The process then continues at step 916, which is also reached
through step 915 in the resync process path. In particular, at step
915, the event processor creates the sorted source tree, sets the
cursor to point to the beginning of the tree, and sets the "dirty"
flag on all data items. Step 916 is also reached from step 912, as
indicated. At step 916, the event processor configures the I/O
filter, the application module, and/or the database module to begin
filtering events, as has been described above. The process flow
then continues at step 918, during which the event processor self
posts an internal event if the associated event queue is empty. At
step 920, the event processor removes an event from the event
queue. A determination is then made at step 922 to test whether the
event is an internal event, an I/O event, an NSAD (network, system,
application or database) event, or an XDMP event. FIG. 10
illustrates the processing if the event is an internal event. This
is step 1000. FIG. 11 illustrates the processing if the event is an
input/output event. This is step 1100. FIG. 12 illustrates the
processing if the event is a network, system, application or
database event. This is step 1200. Finally, FIG. 13 illustrates the
processing if the event is an XDMP event. This is step 1300. After
the event is processed, the routine returns to step 918, and the
iteration continues.
[0054] FIG. 10 illustrates the processing for an internal event.
The routine begins at step 1002. At step 1004, the event processor
locates the sorted source tree item that is at the cursor. A test
is then run at step 1006 to determine whether the "to be uploaded"

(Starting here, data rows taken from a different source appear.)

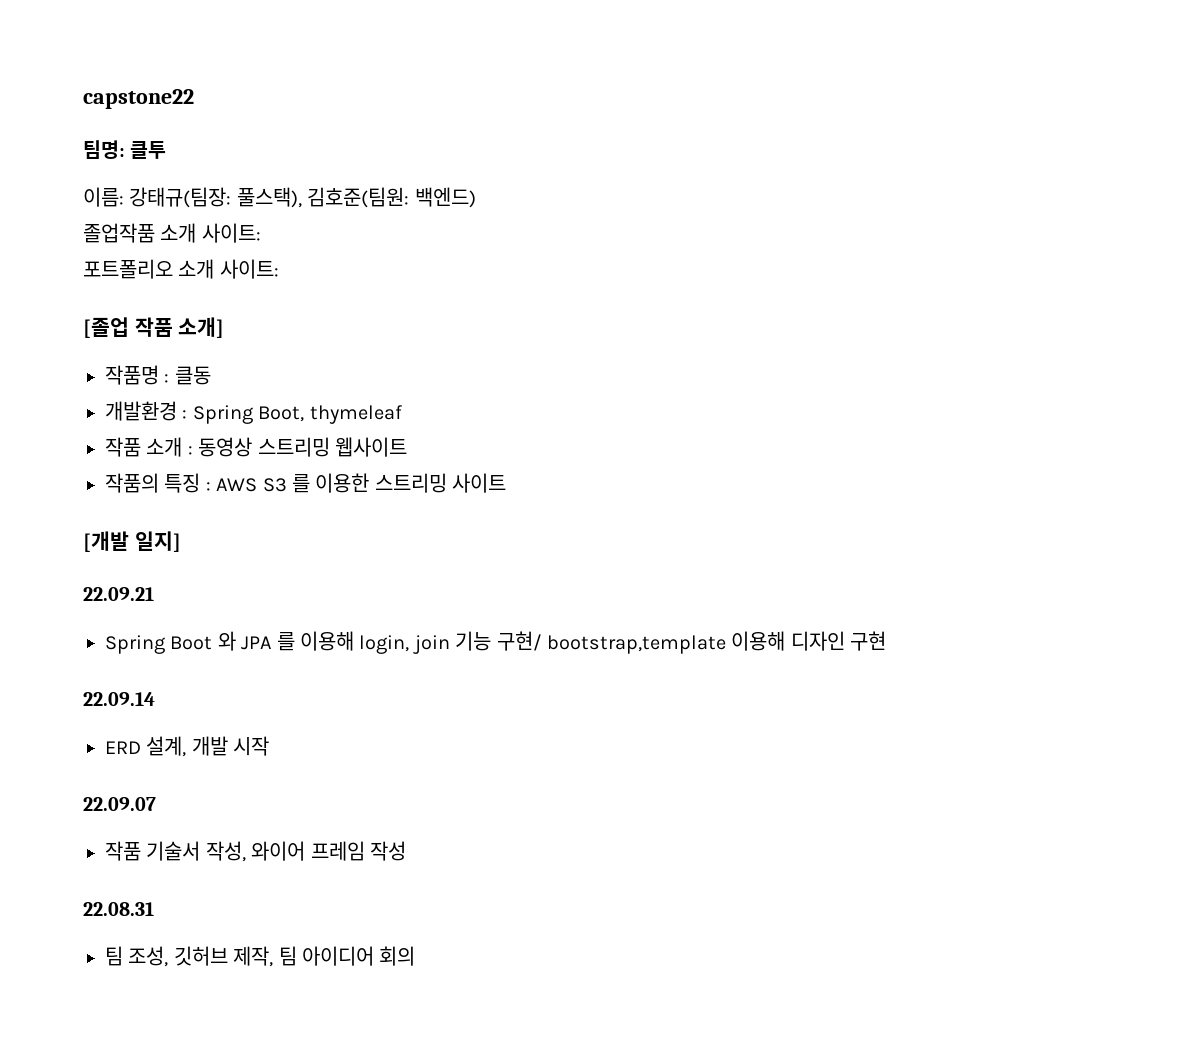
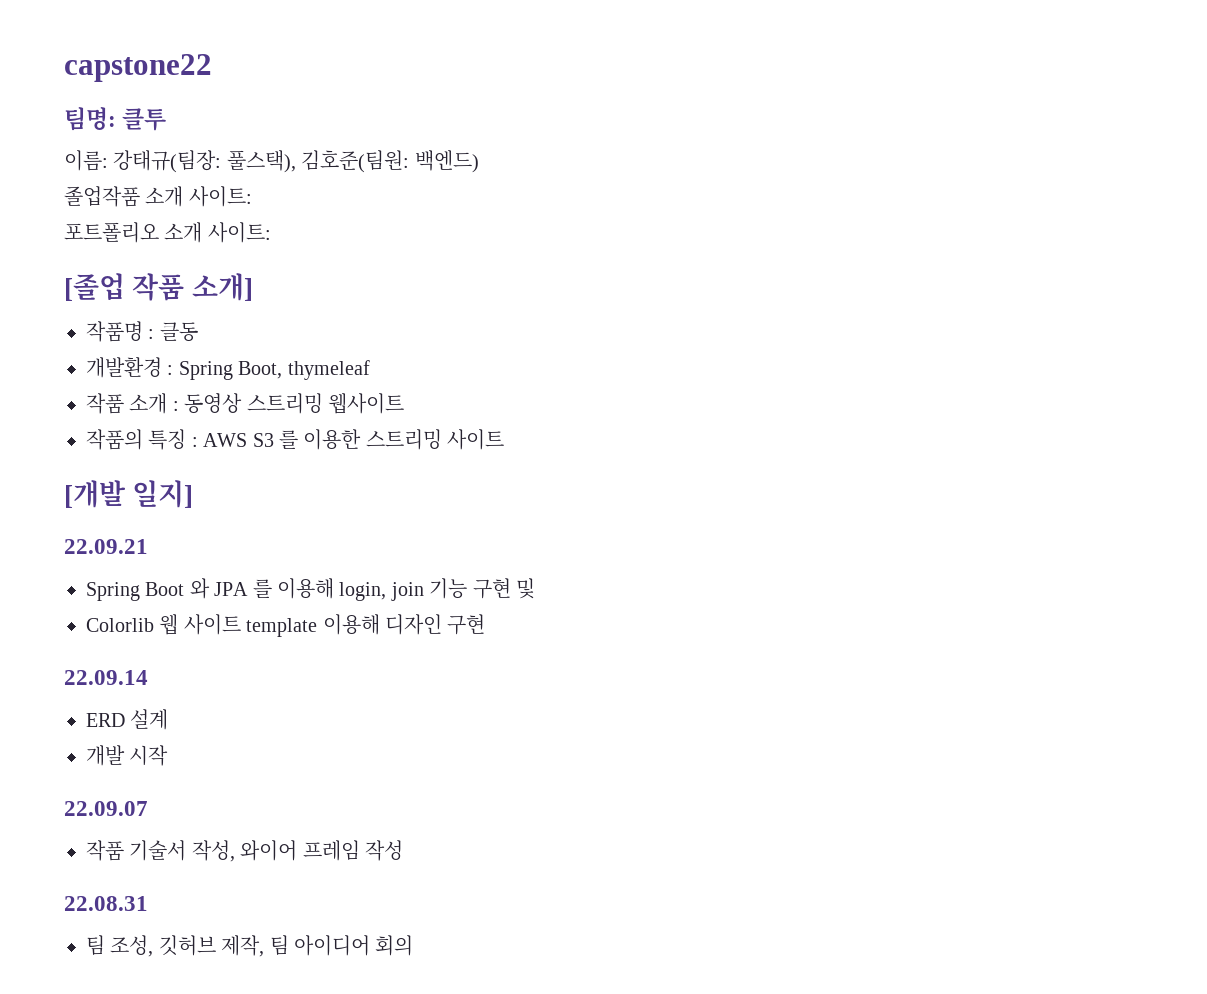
- Spring Boot 와 JPA 를 이용해 login, join 기능 구현/ bootstrap,template 이용해 디자인 구현
+ Spring Boot 와 JPA 를 이용해 login, join 기능 구현 및
+ Colorlib 웹 사이트 template 이용해 디자인 구현
- ERD 설계, 개발 시작
+ ERD 설계
+ 개발 시작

flag is set. If yes, the routine branches to step 1008, where the
event processor obtains the necessary data of the item on the
sorted source tree at the cursor position. Continuing down this
processing path, at step 1010, the event processor generates a
message, associates (e.g., bundles) the data with the message,
forwards that message (which now includes the data) to the XDMP
protocol driver (for delivery to the DMS core), and increments the
sent count. At step 1012, the event processor clears the "to be
uploaded" flag on the sorted source tree for this particular entry,
after which the event processor continues at step 1018 by moving
the cursor to the next item in the sorted source tree.
Alternatively, when the result of the test at step 1006 indicates
that the "to be uploaded" flag is not set, the routine branches to
step 1014 to determine whether the item is dirty. If not, the
routine branches to step 1018, as illustrated. If the result of the
test at step 1014 indicates that the item is dirty, the routine
branches to step 1016. At this step, the event processor makes a
request to a DMS core to retrieve remote information to enable it
to perform a comparative resynchronization, increments the sent
count, and forwards the message to the XDMP protocol driver (for
delivery to the DMS core). Control then continues at step 1018, as
has been described. After step 1018, a test is performed at step
1020 to determine whether the sorted source tree has been
completely parsed. If yes, the routine branches to step 1022 to
begin the regular backup state. If, however, the result of the test
at step 1020 indicates that the sorted source tree is not yet
parsed, the routine returns to step 918 in FIG. 9.
[0055] FIG. 11 illustrates the processing for an input/output (I/O)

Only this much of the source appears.